SUD Education 93 dénonce le caractère manifestement disproportionné de ces interventions. Celles-ci contreviennent à la Convention relative aux droits de l’enfant, qui précise notamment que « l’arrestation, la détention ou l’emprisonnement d’un enfant doit (..) n’être qu’une mesure de dernier ressort » (article 37), et que lorsqu’un enfant est « suspecté, accusé ou convaincu d’infraction à la loi pénale », il faut « prendre des mesures, chaque fois que cela est possible et souhaitable, pour traiter ces enfants sans recourir à la procédure judiciaire » (article 40). Par ailleurs, on peut douter que ces interventions policières favorisent « l’épanouissement de la personnalité de l’enfant et le développement de ses dons et de ses aptitudes mentales et physiques, dans toute la mesure de leurs potentialités », comme la Convention engage ses signataires à le faire (article 29). Il est en effet probable que les enfants interpellé·es, ainsi que leurs camarades de classe, seront durablement traumatisé·es par ces interpellations. SUD Education 93 affirme que c’est d’abord une réponse pédagogique qui doit être apportée.

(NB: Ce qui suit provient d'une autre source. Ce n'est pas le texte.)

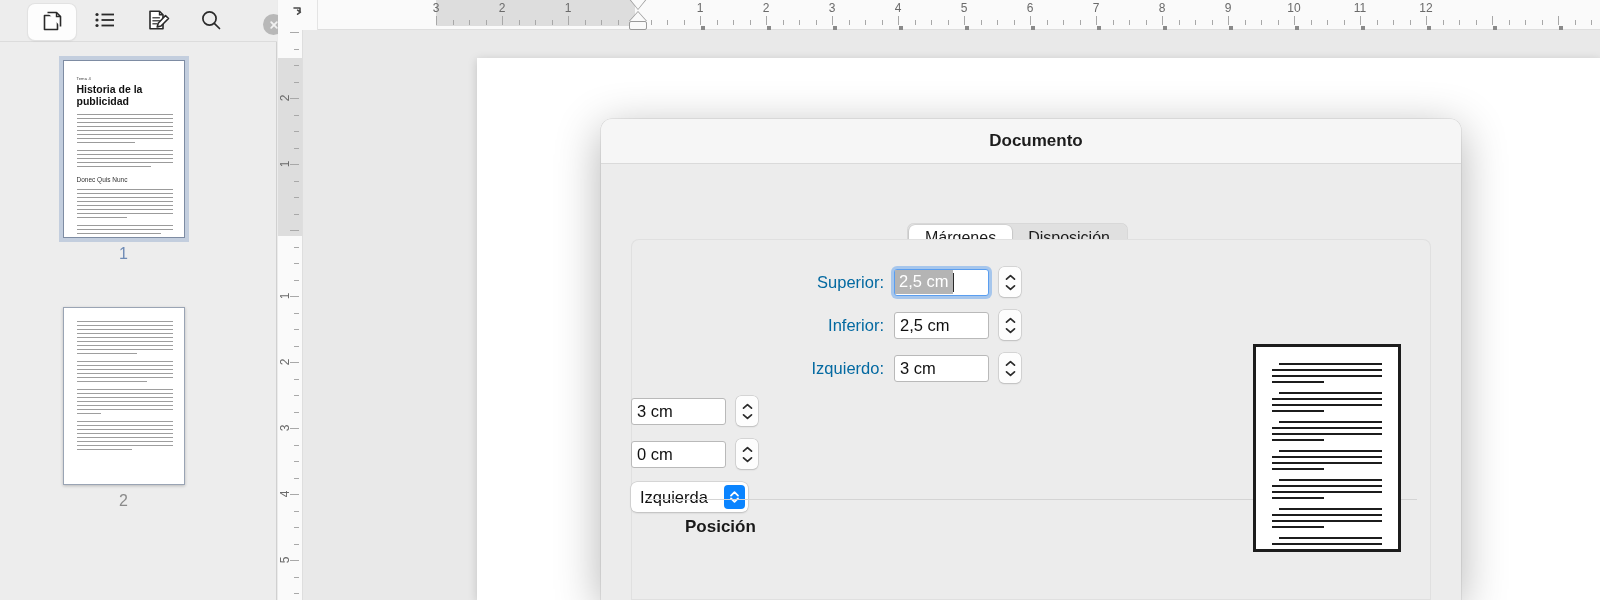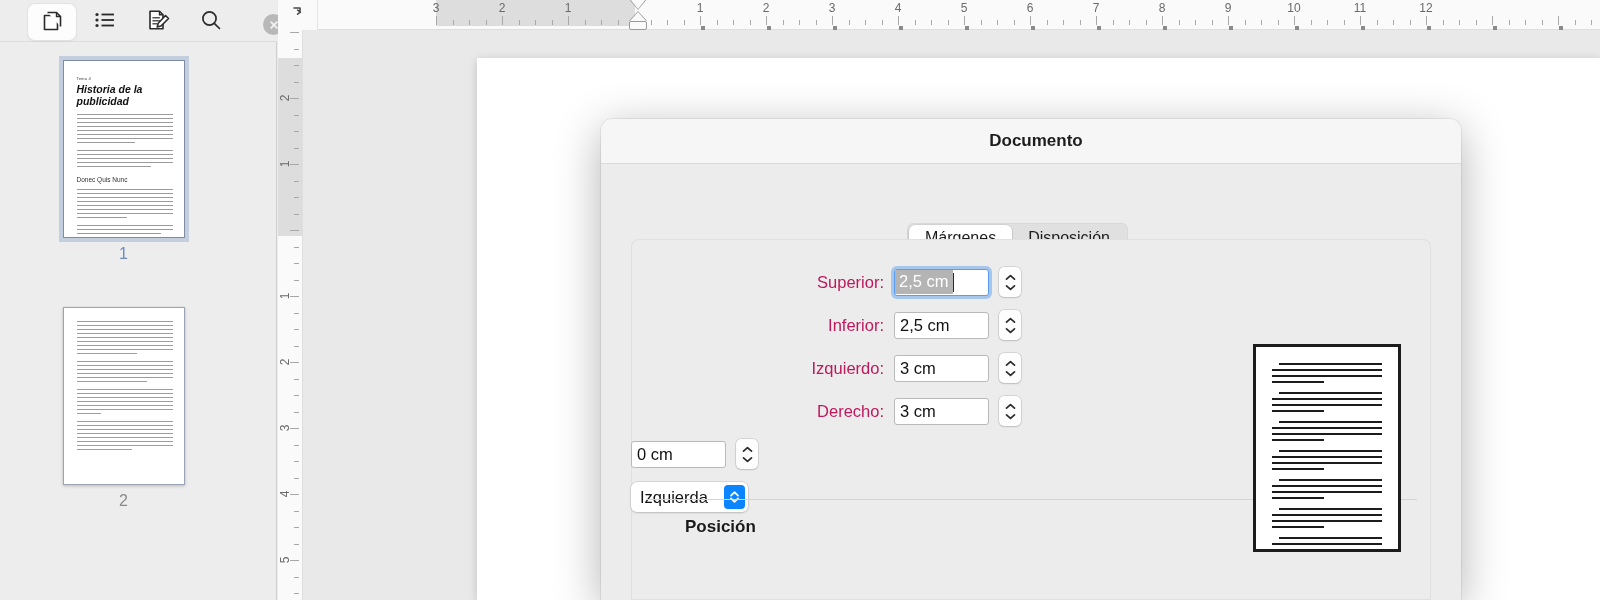"Historia de la publicidad" .t1-title { font-style: italic -> none }
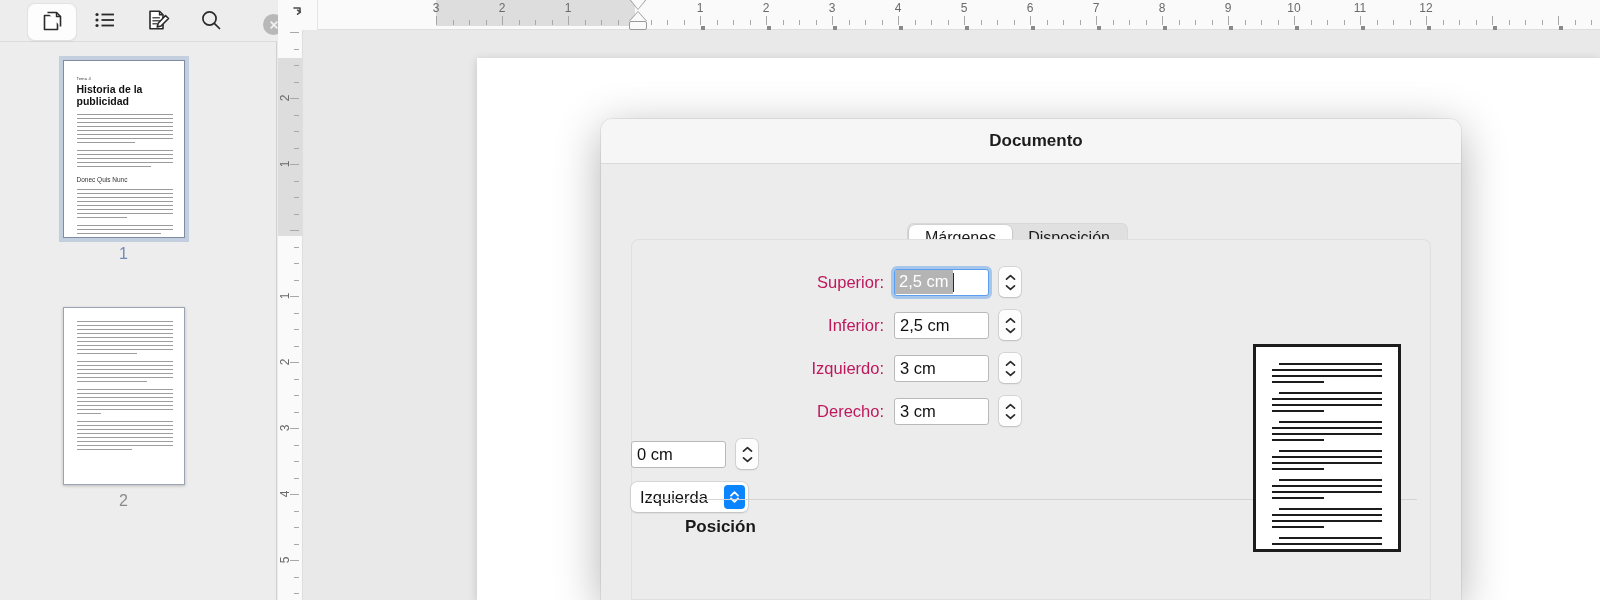"Superior:" .row-label { color: #be185d -> #0369a1 }
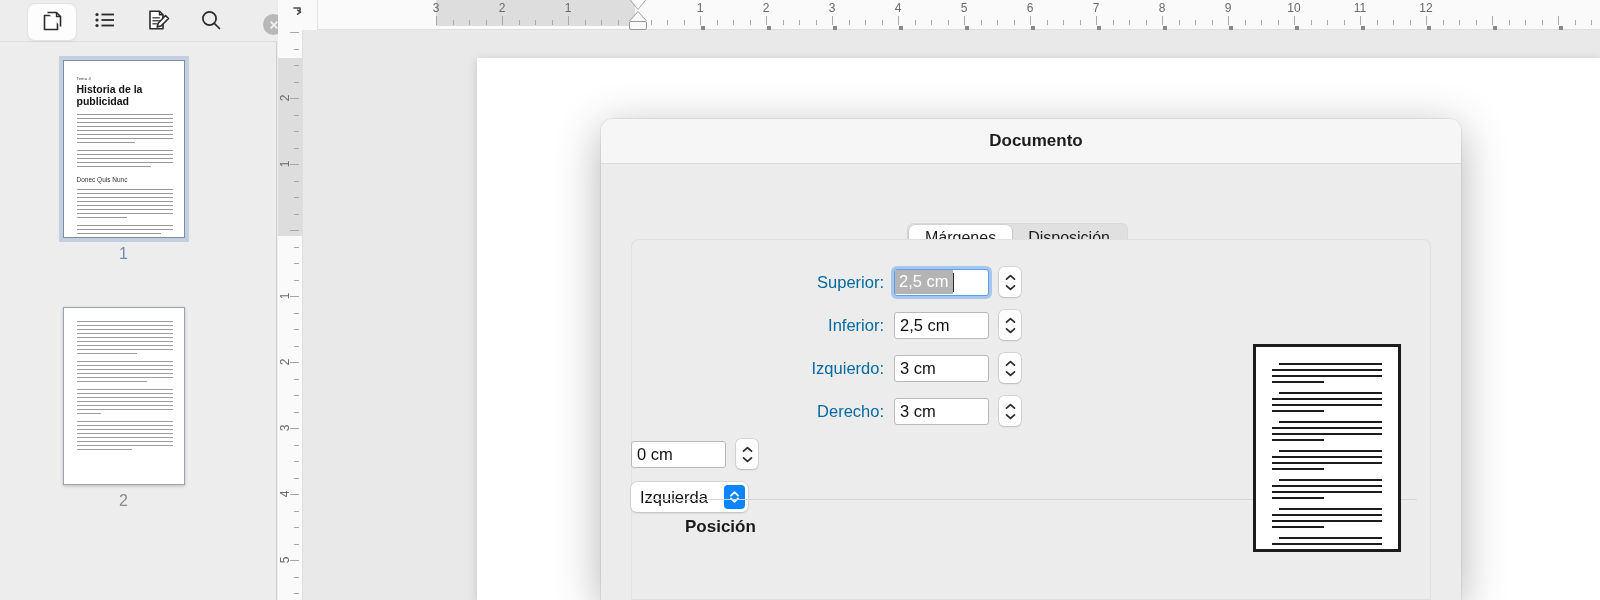"Derecho:" div.row-label { html: <div>Derecho:</div> -> none }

Ces interventions policières disproportionnées s’ajoutent à la violente répression subie ces derniers jours par des lycéen·nes en lutte pour faire appliquer un protocole sanitaire digne de ce nom dans leur établissement.

Ces agissements participent d’une psychose islamophobe que les responsables gouvernementaux alimentent plutôt que de désamorcer. SUD Education 93 dénonce le racisme d’Etat qui conduit à la criminalisation des élèves et exprime son entière solidarité envers les personnes victimes de racisme d’Etat.